-- Work instruction --
Starting at the line containing "html: <div>Consultation N°12/FSBSA/UMMTO/2024</div>" and ending at the line containing "text-align: right ->", transcribe the listing below exactly. Keep both end lines, skip the pictures, and copy nothing else.

-- Data section --
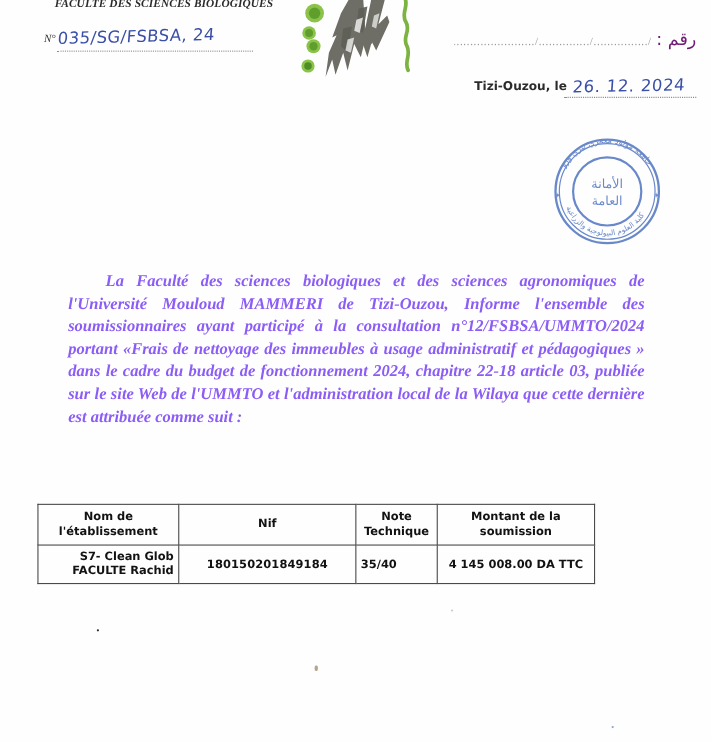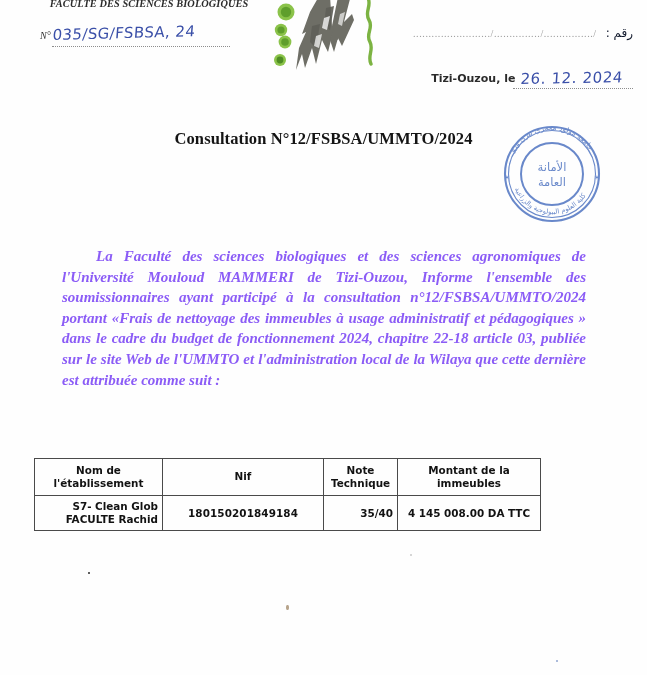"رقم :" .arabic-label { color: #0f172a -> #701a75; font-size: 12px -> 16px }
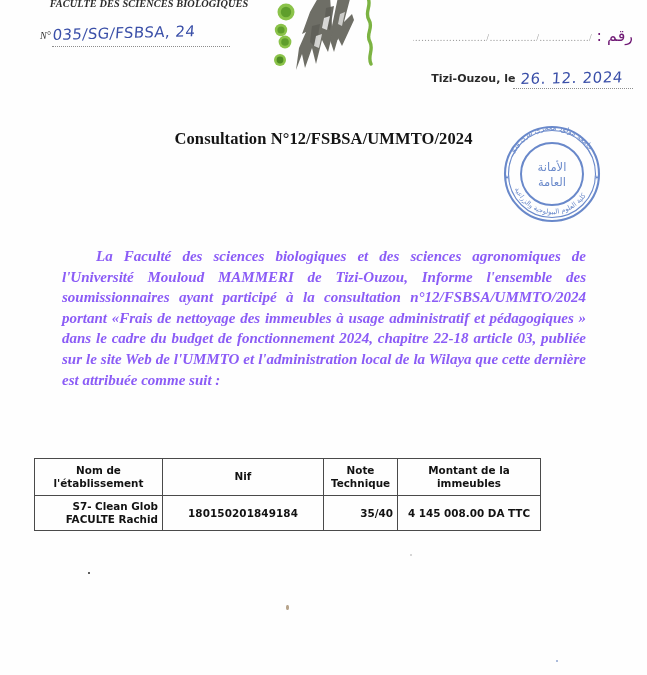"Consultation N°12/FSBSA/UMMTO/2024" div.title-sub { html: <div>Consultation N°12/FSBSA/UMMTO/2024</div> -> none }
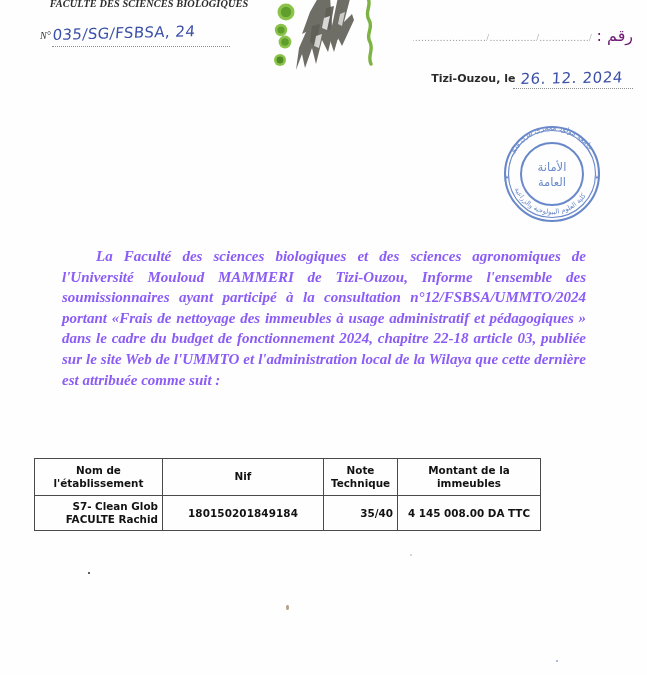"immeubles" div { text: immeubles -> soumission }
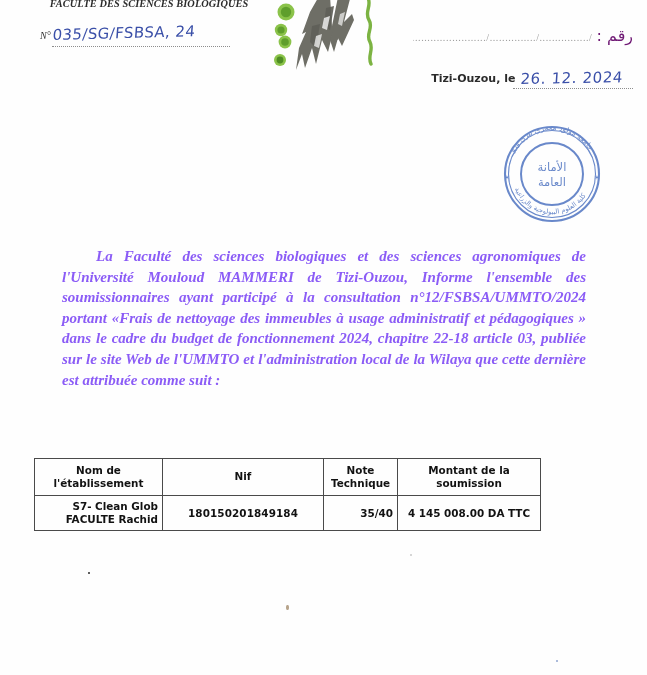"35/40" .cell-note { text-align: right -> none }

---

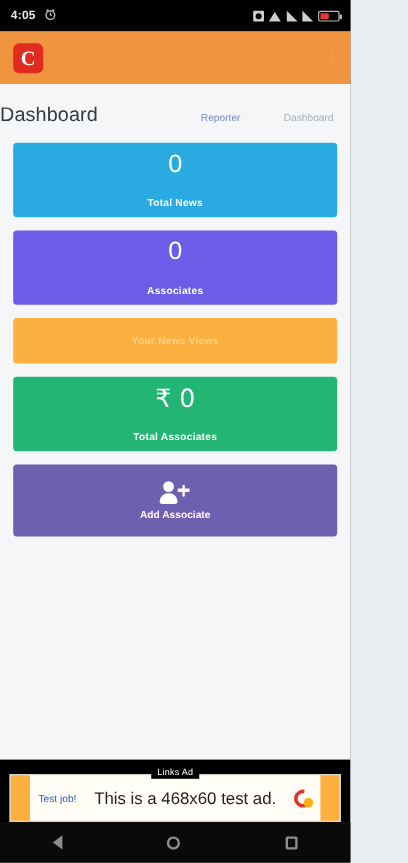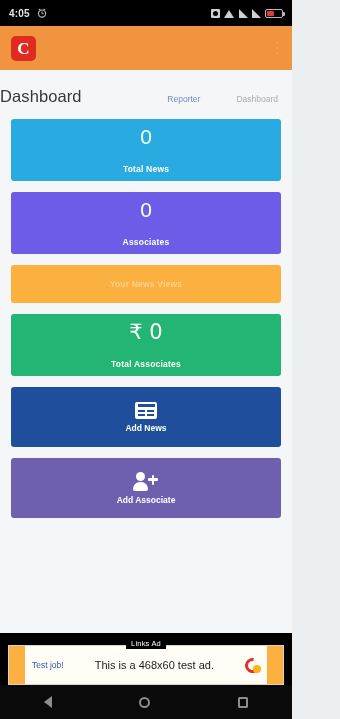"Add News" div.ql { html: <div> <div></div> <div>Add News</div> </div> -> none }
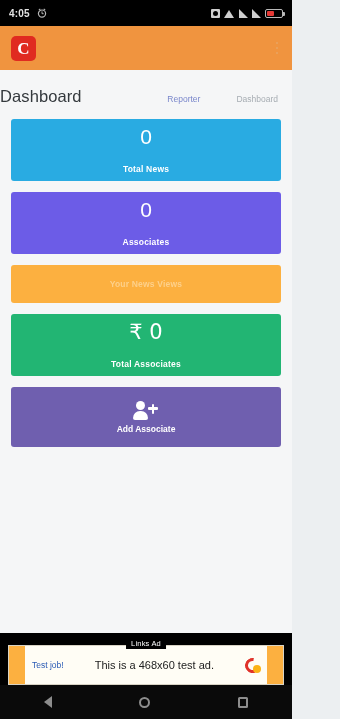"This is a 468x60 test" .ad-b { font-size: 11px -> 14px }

-- Answer for this exercise --
"Consultation N°12/FSBSA/UMMTO/2024" div.title-sub { html: <div>Consultation N°12/FSBSA/UMMTO/2024</div> -> none }
"immeubles" div { text: immeubles -> soumission }
"35/40" .cell-note { text-align: right -> none }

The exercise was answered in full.